Muchos de nosotros hemos escuchado frases como: “Esa persona es extraña”, o “me gustaría ser más normal”, “es que siempre he sido raro”, etc. Pareciera que la normalidad es un lugar seguro, de sujetos predecibles, que están alineados con los patrones que sostienen la mayoría de las personas en un determinado entorno… pero ¿qué pasa cuando ese entorno no es saludable? ¿es bueno ser normal?. Independiente del contexto, aspirar a la normalidad es aspirar a una versión limitada de nosotros mismos, una que se ajusta a las convenciones sociales preestablecidas y que no necesariamente tienen un sentido personal para los individuos que las replican en el presente.

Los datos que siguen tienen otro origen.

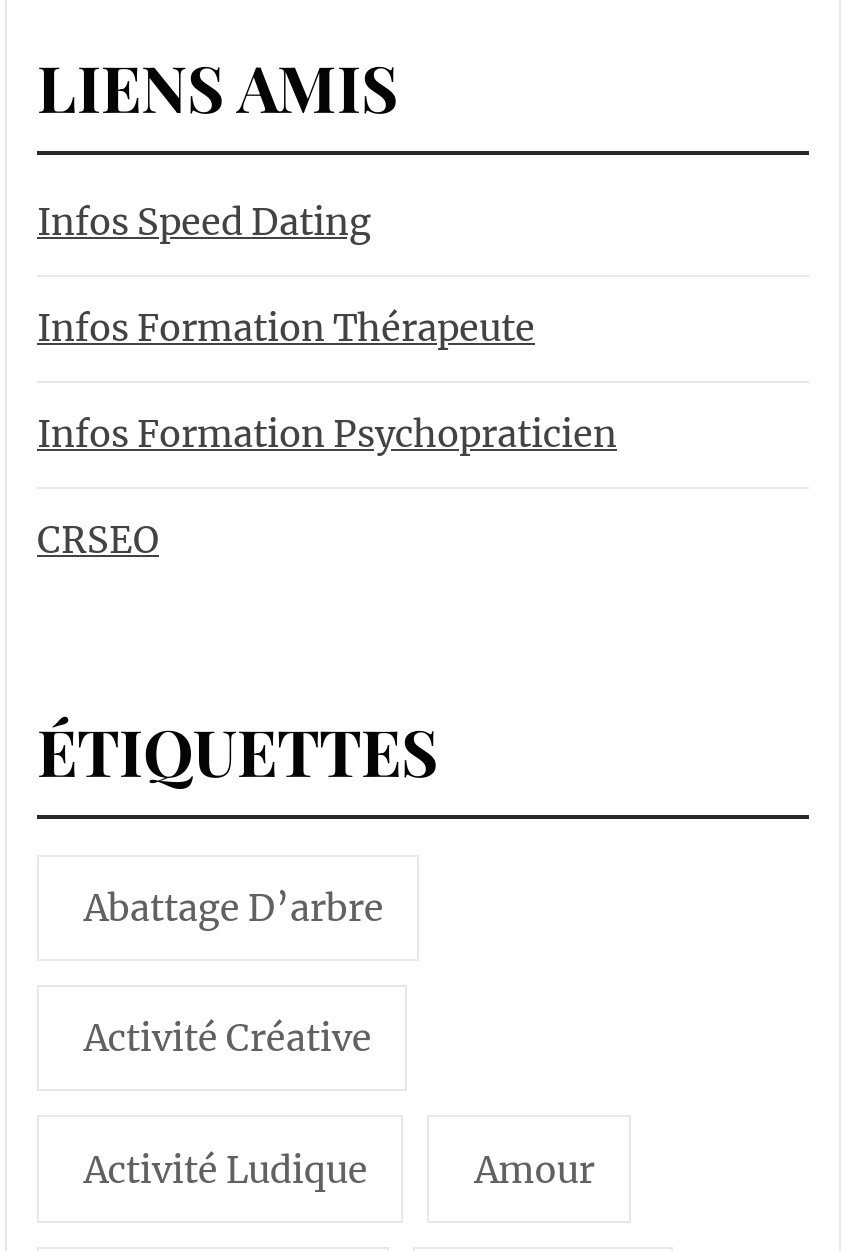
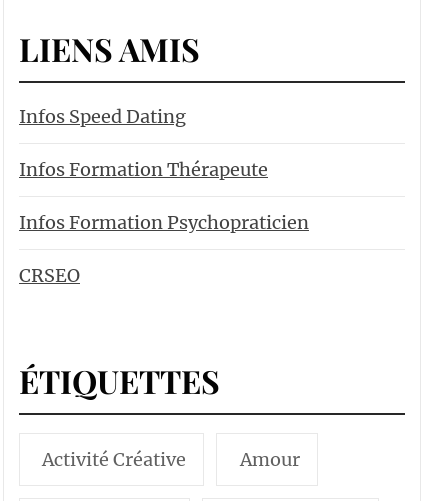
- Abattage D’arbre

- Activité Ludique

Si bien como humanidad tenemos muchos atributos que compartimos entre todos como especie, la maravilla de la creación nos muestra que no hay un individuo que sea exactamente igual a otro, ni física ni psicológicamente, siempre hay un elemento original en cada persona que resulta saludable que sea expresado de manera coherente y respetuosa consigo mismo y su entorno. Hay quienes se distinguen por su estilo, por sus facciones, por sus creencias, por sus comportamientos, etc. Cuando alguien inicia la travesía de explorarse a sí mismo: sus gustos, potencialidades, limitaciones, patrones, etc. inevitablemente llegará un momento en que desafiará “a la norma”. Tal vez comience a convertirse en una persona distinta a la que su entorno esperaba, quizás rompa una tendencia familiar, quizás sus decisiones difieran de la mayoría, o puede ser que se atreva a dar con total honestidad sus puntos de vista en vez de acomodarse para no inquietar.

Dentro de un marco saludable, tornarse rebelde, es condición necesaria para quienes buscan ser plenamente auténticos consigo mismos. Lo que puede traer importantes costos sociales como ganarse un manojo de juicios y críticas externas, pero quienes toman ese paso conscientemente, saben por qué lo están haciendo. Lo hacen por dignificarse a sí mismos, para honrar su camino interior, por desear coherencia para sí y para las generaciones venideras, por creer en un mundo sincero, humano y menos superficial o ligado a las apariencias. En su determinación por ser quien realmente son, no solo es liberador para ellos, sino que estimulan a que quienes les rodean, también se regalen a sí mismos la libertad de expresarse sin temor, dejando de alimentar a sus personajes y optando por nutrir a la persona que honestamente son (con sus luces y sombras). Es un acto de confianza y plenitud, donde pareciera que se puede perder mucho, pero sin duda se gana mucho más; la fuerza interna que cultivan esas personas que toman tal camino, comienza a crecer de manera proporcional a su satisfacción. Recuperan su independencia emocional, pues ya no persiguen la validación ajena ni a una imagen social específica que consagre su éxito. Priorizan su conexión interna, un estado de bienestar que no solo se ve, sino que principalmente se siente. Pues tales individuos saben que a eso vinieron: a sentir la dicha de ser una vida única, original y maravillosa, la dicha de estar plenamente vivos.